The plant of the week this week is a oddity, a beauty but still rather unusual. Fascicularia bicolor is one of the only few members of the bromeliad family that, grown correctly, is almost Hardy here in the uk. It has survived winters down to -15c in some parts of the country. It is indeed a related to the pineapple. The Bromeliad are normally found growing in trees, not feeding off them but just using them to support themselves high up in their branches but there’s a few forms like Fascicularia that can be found growing in the ground. It is a native Chile, found on the exposed coastline, under trees in the temperate rainforests and up into the mountains. These conditions do go to show how tough this plant can be. 

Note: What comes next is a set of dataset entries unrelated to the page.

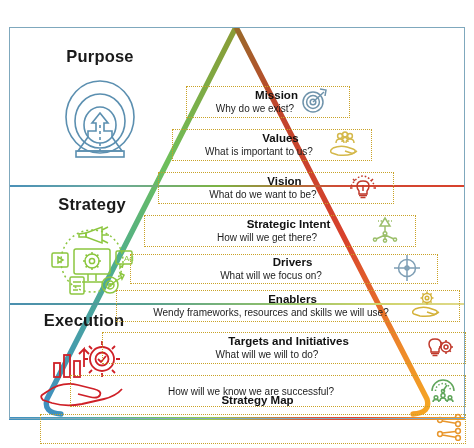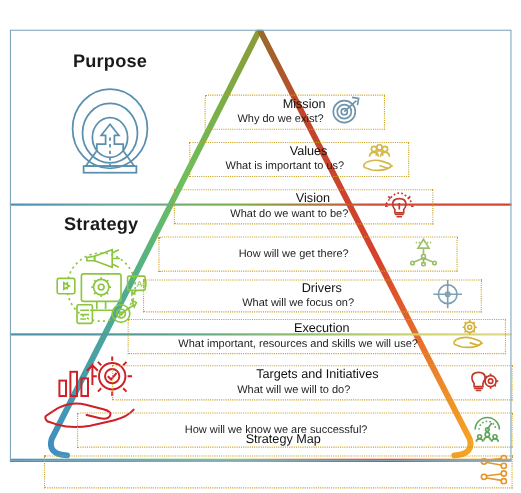--- a/index.html
+++ b/index.html
@@ -36,21 +36,21 @@
   
   #pyramid{position:absolute;left:9px;top:27px;width:456px;height:392px;
            pointer-events:none;}
 
   
   .tier{position:absolute;box-sizing:border-box;
         border:1.3px dotted #c9a227;background:transparent;}
   .tier-inner{position:absolute;top:0;left:0;height:100%;
               display:flex;flex-direction:column;align-items:center;
               justify-content:center;}
-  .tier-title{font-weight:normal;font-size:11.5px;color:#111111;line-height:1.15;
+  .tier-title{font-weight:bold;font-size:11.5px;color:#111111;line-height:1.15;
               white-space:nowrap;padding-left:43px;}
   .tier-sub{font-size:10px;color:#1d1d1d;line-height:1.2;margin-top:1px;
             white-space:nowrap;}
   .tier-icon{position:absolute;top:50%;transform:translateY(-50%);}
 
   
   #source{position:absolute;left:8px;top:431px;font-size:9.3px;color:#8c8c8c;
           letter-spacing:.1px;white-space:nowrap;}
 </style>
 </head>
@@ -124,20 +124,21 @@
         <ellipse cx="46" cy="48" rx="25" ry="27"></ellipse>
         <ellipse cx="46" cy="52" rx="16" ry="18"></ellipse>
         <path d="M46 40 L54 50 L50 50 L50 58 L58 58 L58 64 L68 78 L24 78 L34 64 L34 58 L42 58 L42 50 L38 50 Z"></path>
         <rect x="22" y="78" width="48" height="6"></rect>
         <path d="M46 52 L46 78" stroke-dasharray="3 3"></path>
       </g>
     </svg>
   </div>
 
   <div class="sect" id="sect-execution">
+    <div class="sect-title">Execution</div>
     <svg class="sect-icon" width="92" height="70" viewBox="0 0 92 70">
       <g fill="none" stroke="#cf2027" stroke-width="1.8">
         <rect x="16" y="26" width="6" height="14"></rect>
         <rect x="26" y="18" width="6" height="22"></rect>
         <rect x="36" y="24" width="6" height="16"></rect>
         <path d="M46 30 L46 12 L41 17 M46 12 L51 17"></path>
         <circle cx="64" cy="22" r="12"></circle>
         <circle cx="64" cy="22" r="6.5"></circle>
         <path d="M60 22 L63 25 L68 19"></path>
         <path d="M64 8 L64 4 M64 40 L64 36 M50 22 L46 22 M82 22 L78 22
@@ -189,20 +190,21 @@
             <path d="M15 9 Q21 9 21 14 Q21 17 19 19 L19 22 L11 22 L11 19
                  Q9 17 9 14 Q9 9 15 9 Z"></path>
             <path d="M11 23.5 L19 23.5 M12.5 25.5 L17.5 25.5"></path>
         <path d="M15 13 L15 19"></path>
         <path d="M3 14 Q9 4 15 4 Q21 4 27 14" stroke-dasharray="1.6 2"></path>
         <path d="M5 7 L7 9 M25 7 L23 9 M2 16 L4.5 16 M28 16 L25.5 16"></path>
           </g>
         </svg></div>
       <div class="tier" style="left: 144px; top: 215px; width: 272px; height: 32px;"></div>
       <div class="tier-inner" style="left: 144px; top: 215px; width: 246px; height: 32px; position: absolute;">
+        <div class="tier-title">Strategic Intent</div>
         <div class="tier-sub">How will we get there?</div>
       </div>
       <div class="tier-icon" style="left: 370px; top: 231px;"><svg width="30" height="28" viewBox="0 0 30 28">
           <g stroke="#9cbf6a" fill="none" stroke-width="1.5">
             <path d="M15 3 L10 11 L20 11 Z"></path>
             <path d="M15 11 L15 17"></path>
         <circle cx="15" cy="18.5" r="1.8"></circle>
         <path d="M15 20 L6 24 M15 20 L24 24 M15 20 L15 25"></path>
         <circle cx="5" cy="24.6" r="1.6"></circle>
             <circle cx="25" cy="24.6" r="1.6"></circle>
@@ -217,22 +219,22 @@
       </div>
       <div class="tier-icon" style="left: 392px; top: 269px;"><svg width="30" height="28" viewBox="0 0 30 28">
           <g stroke="#7f9fb5" fill="none" stroke-width="1.5">
             <circle cx="15" cy="15" r="8.5"></circle>
         <path d="M15 2 L15 28 M2 15 L28 15"></path>
             <circle cx="15" cy="15" r="2"></circle>
           </g>
         </svg></div>
       <div class="tier" style="left: 116px; top: 290px; width: 344px; height: 32px;"></div>
       <div class="tier-inner" style="left: 116px; top: 290px; width: 310px; height: 32px; position: absolute;">
-        <div class="tier-title">Execution</div>
-        <div class="tier-sub">What important, resources and skills we will use?</div>
+        <div class="tier-title">Enablers</div>
+        <div class="tier-sub">Wendy frameworks, resources and skills we will use?</div>
       </div>
       <div class="tier-icon" style="left: 412px; top: 306px;"><svg width="30" height="28" viewBox="0 0 30 28">
           <g stroke="#d4b23a" fill="none" stroke-width="1.5">
             <circle cx="15" cy="8" r="4.6"></circle>
             <circle cx="15" cy="8" r="1.8"></circle>
         <path d="M15 1.5 L15 3.4 M15 12.6 L15 14.5 M8.5 8 L10.4 8 M19.6 8 L21.5 8
                  M10.4 3.4 L11.7 4.7 M18.3 11.3 L19.6 12.6
                  M19.6 3.4 L18.3 4.7 M11.7 11.3 L10.4 12.6"></path>
         <path d="M3 19 Q10 16 17 18 L23 20 Q26 21 25 23 Q24 25 21 24 L15 22"></path>
         <path d="M3 19 L1 21 Q0 23 2 24 L8 26 Q16 27 22 25 L27 22"></path>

In our gardens, it is best suited a free draining soil, something like sandy gravelly soil or indeed a thin chalky soil, in both full sun and sometimes deep shade. It makes a great plant to add to a pot or indeed add to a old tree stump. Christopher Lloyd also grew one in the roof at Great Dixter and there’s a great one growing in a stump at a garden I can’t remember.
 Indeed there’s some growing up in some Tracocarpus at RHS Wisley. The fact it takes so many different difficult sites within the garden, including under conifer trees, where the soil is dry from the trees sucking up all the moisture, to balconies on high buildings, where they are used to the wind wiping them. Indeed I can never work out why this plant is not more widely grown. The evergreen leaves are very tough and leathery, very hard to break off but they also do have protective hooks on them. They can grow up to 3ft in length if very happy. The leaves around the middle of the plant start turning red at the base if they are going to flower that year. This red centre starts of slowly in late July as the main flower slowly appears and about now are at their fullest with the tiny purple flowers now open. In their native Chile, the Hummingbirds are the main pollinators. It does form a large clump over time and this is how the name Fascicularia comes from, basically means in Latin, clustered together in bundles and again is a really adapt name for it 


It is easy to propagate, with the side shoots being taken off (with some root if possible) and potted up into a very gritty potting compost and it should root away well. 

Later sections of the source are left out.